I also have an adventurer to write about. I am not brave and never have been. But there is a something that I continue to try to find that drives me. This hidden force or forces keeps whatever I fear in my mind until the fear of not approaching the task so frightens me that it overcomes the fear of taking on the task. I must go forward, into the fear. I cannot, for the life of me, understand why I have to go there. Anyone else, I think, faces something scary, understands that it frightens them, and walks away. I cannot.

Roller coasters, for instance, terrify me. I ride one every decade or so. The attendant locks me in. As we wait, my insides quiver as if made of gel. My anxiousness makes me feel as if we move but the world around me is steady, stable. The cars then begin gliding, pressing me against the cushion. I feel a weight similar to that I get as an airplane passenger at take off. The height and speed do not bother me. The precarious ledges upon which we all sit do not frighten me. But being flung about, whipped this way and that, turned upside down and back again makes me  cry like a kid alone in a graveyard. I scream, “No! Nooo! No! No! No!,” as if refusing, denying, negating the machines and forces will bring the cars to a halt and the world back into my control.

The roller coaster reminds me that I have no control of the world around me, of the events that determine the course of my life–and I never did. Roller coasters represent apathetic and impersonal powers that possess their own agendas and are themselves perhaps at the whim of winds of change greater than themselves.
And still, I must climb aboard a roller coaster or Ferris wheel or octopus-like contraption every now and then. I haven’t forgotten the fright I felt before. But, I think, this time will be different. I walk by the roller coasters of life and they take hold of me. I fear them. But then the terror that I will lose some opportunity overcomes me, and I have to get on. I have to try again.

Life is all roller coasters. As an ironworker, father, writer, husband, friend, I construct the mechanisms that throw me around so mercilessly. I build human relationships, tall buildings, and bridges with confidence. I set myself on and trust spidery, even gossamer contrivances far above solid ground–the sense of independence, and the ideas of self-sufficiency where I am most comfortable, where the illusions of control grasp my senses and make me feel I control my steps, my directions, my trips through this short, often vicious, and often beautiful life.
We all deal with being whipped around in different ways. I work and write and walk. I come to know the topography of my city in great detail. My past laces that landscape. I cannot know my town, my place without understanding how memory and experience transforms scenery into self.
I set out now on a journey through that past only so I can keep living.

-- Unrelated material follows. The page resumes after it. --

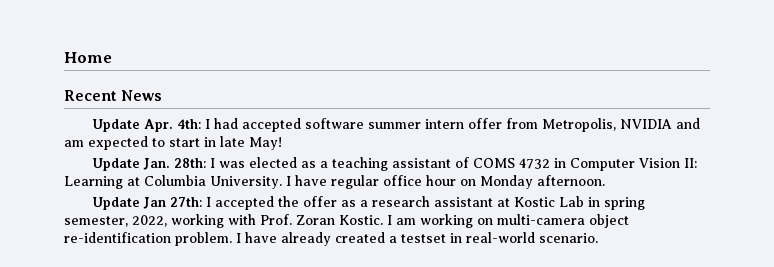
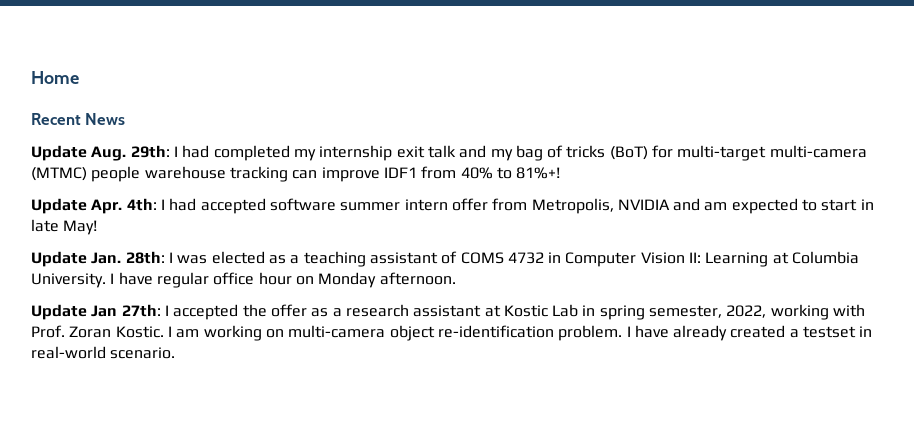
+ Update Aug. 29th: I had completed my internship exit talk and my bag of tricks (BoT) for multi-target multi-camera (MTMC) people warehouse tracking can improve IDF1 from 40% to 81%+!

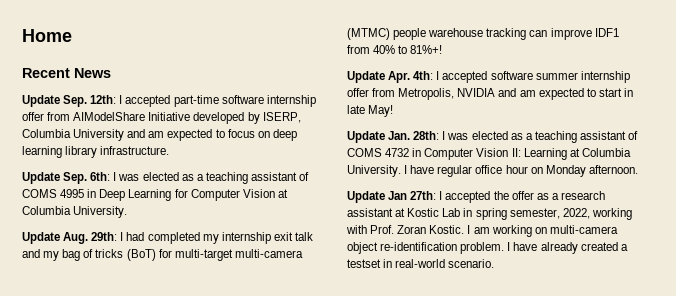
+ Update Sep. 12th: I accepted part-time software internship offer from AIModelShare Initiative developed by ISERP, Columbia University and am expected to focus on deep learning library infrastructure.
+ Update Sep. 6th: I was elected as a teaching assistant of COMS 4995 in Deep Learning for Computer Vision at Columbia University.
- Update Apr. 4th: I had accepted software summer intern offer from Metropolis, NVIDIA and am expected to start in late May!
+ Update Apr. 4th: I accepted software summer internship offer from Metropolis, NVIDIA and am expected to start in late May!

The weight of this town is killing me. But my town, Kansas City, is not mine alone. It belongs to you. It is yours because we all have histories, contours of mind and experience that made us. Remembering may help us come to terms with who we think we are, where we thing we are headed, and what we want.

I sit here now and believe—I really want to believe—that I will cut through my own myth. I have created stories of myself that I told to others, not as a way to deceive them but to delude myself. I start with saying I am not great. I have not accomplished everything I told my friends, family, and strangers I have done. I have lied. Looking closely at what I remember on this street corner or that, in this house or another, along this street or this other, I lose my place and find your town.